What to work on: The listing below should be reproduced exactly, with the pictures omitted.

*** Block opens ***

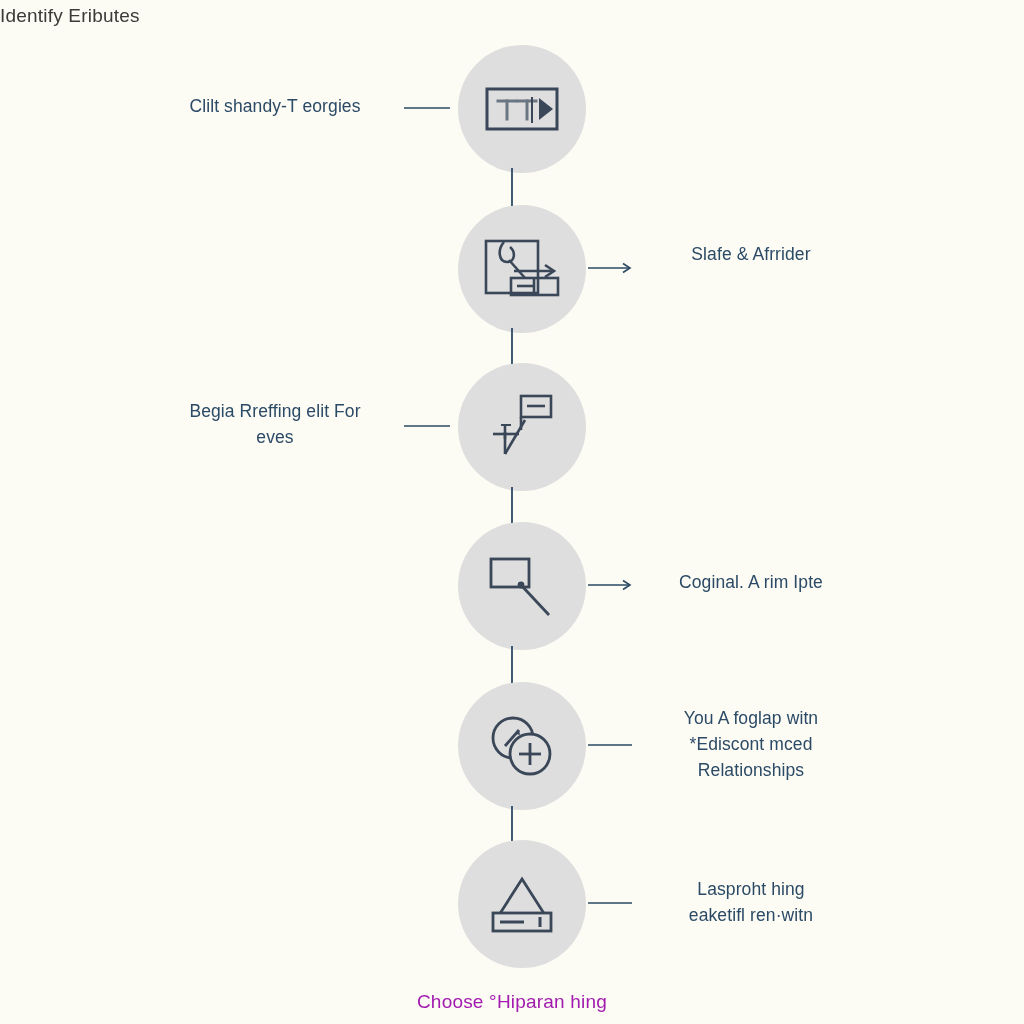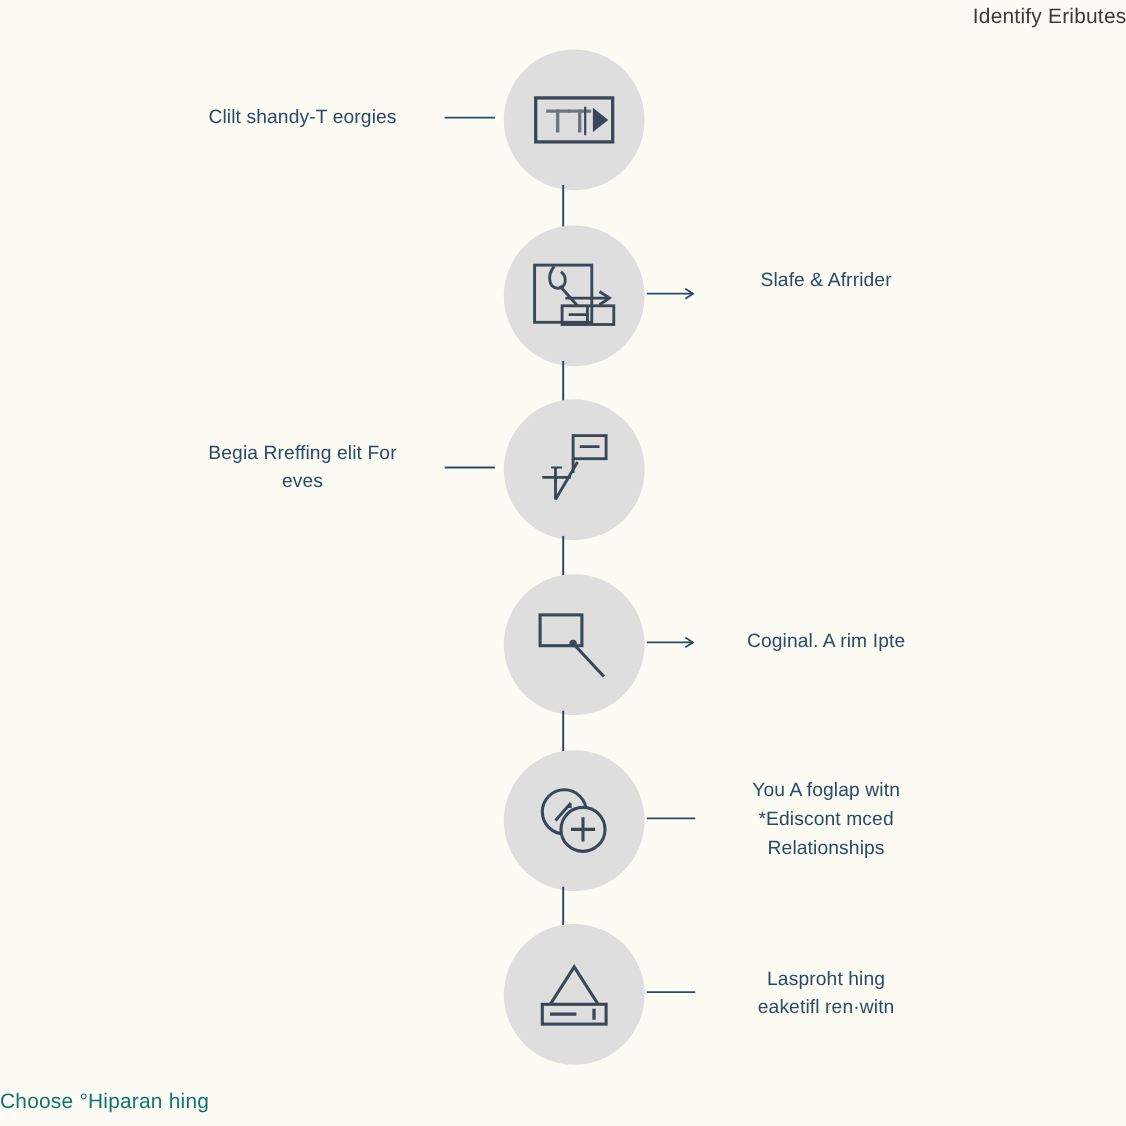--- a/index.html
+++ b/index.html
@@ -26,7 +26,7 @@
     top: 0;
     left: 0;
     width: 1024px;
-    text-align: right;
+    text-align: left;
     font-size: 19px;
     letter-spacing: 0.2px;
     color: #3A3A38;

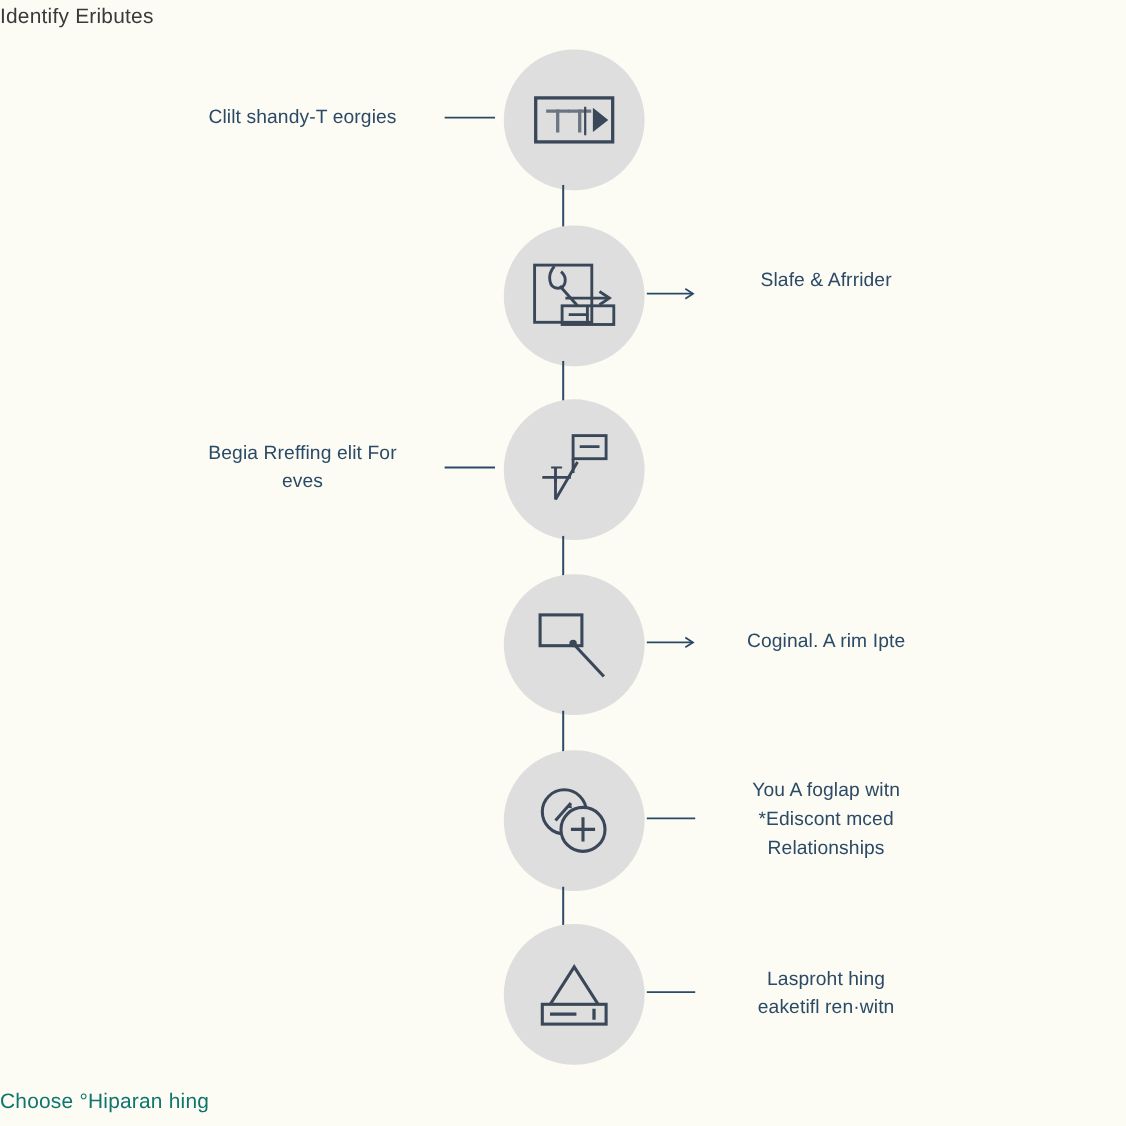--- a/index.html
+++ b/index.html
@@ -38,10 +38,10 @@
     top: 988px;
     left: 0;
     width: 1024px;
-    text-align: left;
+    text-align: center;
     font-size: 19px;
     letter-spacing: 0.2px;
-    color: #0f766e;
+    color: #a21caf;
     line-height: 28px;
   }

*** Block closes ***

Task output:
--- a/index.html
+++ b/index.html
@@ -26,7 +26,7 @@
     top: 0;
     left: 0;
     width: 1024px;
-    text-align: right;
+    text-align: left;
     font-size: 19px;
     letter-spacing: 0.2px;
     color: #3A3A38;

--- a/index.html
+++ b/index.html
@@ -38,10 +38,10 @@
     top: 988px;
     left: 0;
     width: 1024px;
-    text-align: left;
+    text-align: center;
     font-size: 19px;
     letter-spacing: 0.2px;
-    color: #0f766e;
+    color: #a21caf;
     line-height: 28px;
   }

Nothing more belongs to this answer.